The US
bankruptcy judge Jon Dorsey has approved the reorganization plan for FTX,
paving the way for the defunct cryptocurrency exchange to repay billions of
dollars to its creditors. The decision marks a significant update in the
company’s efforts to wind down operations and compensate affected customers.
FTX Bankruptcy Plan
Approved, Creditors Set to Receive Full Repayment
Under the approved
plan, 98% of FTX creditors are slated to receive approximately 119% of
their allowed claims within 60 days of the plan’s effective date. The company
projects that between $14.7 billion and $16.5 billion will be available for
distribution, a sum that includes assets recovered from various sources
worldwide.
“We
are poised to return 100% of bankruptcy claim amounts plus interest for
non-governmental creditors through what will be the largest and most complex
bankruptcy estate asset distribution in history,” John J. Ray III, FTX’s
Chief Executive Officer and Chief Restructuring Officer, commented.
“In
preparation for this process, we are finalizing agreements to retain
specialized agents to assist us in getting recoveries to customers around the
world as safely and expeditiously as possible.”

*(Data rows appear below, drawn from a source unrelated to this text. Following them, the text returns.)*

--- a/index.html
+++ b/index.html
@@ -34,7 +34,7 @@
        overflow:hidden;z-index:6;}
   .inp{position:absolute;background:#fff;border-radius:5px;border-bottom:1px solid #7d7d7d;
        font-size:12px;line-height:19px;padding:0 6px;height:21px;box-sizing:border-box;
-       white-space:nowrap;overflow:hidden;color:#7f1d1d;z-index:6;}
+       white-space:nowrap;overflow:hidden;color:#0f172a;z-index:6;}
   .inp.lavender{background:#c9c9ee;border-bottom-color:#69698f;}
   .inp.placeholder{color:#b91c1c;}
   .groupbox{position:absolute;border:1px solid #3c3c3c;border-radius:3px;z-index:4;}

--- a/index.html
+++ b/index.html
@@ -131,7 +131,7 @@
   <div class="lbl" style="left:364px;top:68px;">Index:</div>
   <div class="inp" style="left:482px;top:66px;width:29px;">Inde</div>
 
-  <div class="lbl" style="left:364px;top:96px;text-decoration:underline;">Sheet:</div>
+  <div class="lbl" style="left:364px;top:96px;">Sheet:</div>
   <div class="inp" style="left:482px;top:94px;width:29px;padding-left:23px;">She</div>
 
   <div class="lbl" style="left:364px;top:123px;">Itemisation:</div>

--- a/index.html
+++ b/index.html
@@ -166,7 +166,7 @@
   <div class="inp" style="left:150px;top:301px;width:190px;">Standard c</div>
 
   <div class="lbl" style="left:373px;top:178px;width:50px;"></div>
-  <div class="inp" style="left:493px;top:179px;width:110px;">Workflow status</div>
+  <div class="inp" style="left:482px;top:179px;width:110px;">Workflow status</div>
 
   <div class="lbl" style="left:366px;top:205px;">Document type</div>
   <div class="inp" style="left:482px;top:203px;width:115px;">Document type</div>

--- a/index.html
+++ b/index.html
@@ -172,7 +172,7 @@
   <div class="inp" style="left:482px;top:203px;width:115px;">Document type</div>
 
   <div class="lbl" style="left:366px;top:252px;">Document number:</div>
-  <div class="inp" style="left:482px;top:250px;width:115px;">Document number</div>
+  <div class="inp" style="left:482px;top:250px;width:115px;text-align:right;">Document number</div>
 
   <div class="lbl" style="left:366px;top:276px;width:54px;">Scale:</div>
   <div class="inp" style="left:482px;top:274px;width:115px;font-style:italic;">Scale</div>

The FTX Debtors today announced that the United States Bankruptcy Court for the District of Delaware has confirmed FTX’s Plan of Reorganization. Read about it here: https://t.co/kETV0rgs0v
— FTX (@FTX_Official) October 7, 2024
The plan’s
approval comes less
than two years after FTX’s high-profile collapse in November 2022, which
sent shockwaves through the cryptocurrency industry. Since then, a team of
professionals has worked to rebuild FTX’s financial records and recover assets
globally.
US Bankruptcy
Judge Dorsey, who presided over the case, praised the reorganization effort as
“a model case for how to deal with a very complex Chapter 11 bankruptcy
proceeding.”
The
distribution process is expected to be intricate, involving creditors across
more than 200 jurisdictions. While the
plan promises full repayment, some customers may still feel the sting of missed
opportunities. Since FTX’s bankruptcy filing, cryptocurrency prices have
rebounded significantly, with Bitcoin surging approximately 260%.
The FTX
bankruptcy case has been closely watched by the crypto industry and financial
regulators alike. It follows the criminal conviction of FTX founder Sam
Bankman-Fried, who was sentenced to 25 years in prison for fraud earlier this
year.
In response
to the latest news, the price of Bitcoin fell by more than 4% on Monday, but it
still remains clearly above the psychological threshold of $60,000. On Tuesday,
one BTC is priced at $62,430.
Sam Bankman-Fried, SEC and
CFTC
Amid the
ongoing efforts to repay creditors of the bankrupt FTX, the case of its former
chief and founder, Sam Bankman-Fried (SBF), who is currently incarcerated with
a 25-year prison sentence, continues to unfold. Last month, he formally
appealed his conviction and sought a retrial. In a 102-page appeal document,
SBF’s legal team accused Judge Lewis Kaplan of exhibiting unfair bias during
the trial.
Shapiro has
stepped in as Bankman-Fried’s new legal counsel, replacing trial attorneys Mark
Cohen and Christian Everdell post-conviction. In their recent submission, the
defense argued that Judge Kaplan had unjustly prevented Bankman-Fried from
informing the jury that FTX customers might recover their funds through
bankruptcy proceedings.
Meanwhile,
the FTX bankruptcy case has seen a significant development, with the United
States Commodities Futures Trading Commission (CFTC) agreeing to a $12.7
billion settlement to resolve a 19-month lawsuit. The settlement, finalized
after extensive negotiations, includes $8.7 billion in restitution and $4
billion in disgorgement. In this context, the CFTC opted not to pursue a civil
monetary penalty. FTX has acknowledged its substantial potential liabilities to
the CFTC due to the actions and convictions of FTX insiders, highlighting the
commodities regulator as a major creditor in the Chapter 11 proceedings.
Additionally,
last month the Securities and Exchange Commission (SEC) expressed concerns over
FTX’s proposed payment plan to creditors, particularly the use of stablecoins.
The SEC filed a motion stating it does not provide an opinion on the legality
of the transactions detailed in the plan under federal securities laws but
reserves the right to challenge any transactions involving crypto assets.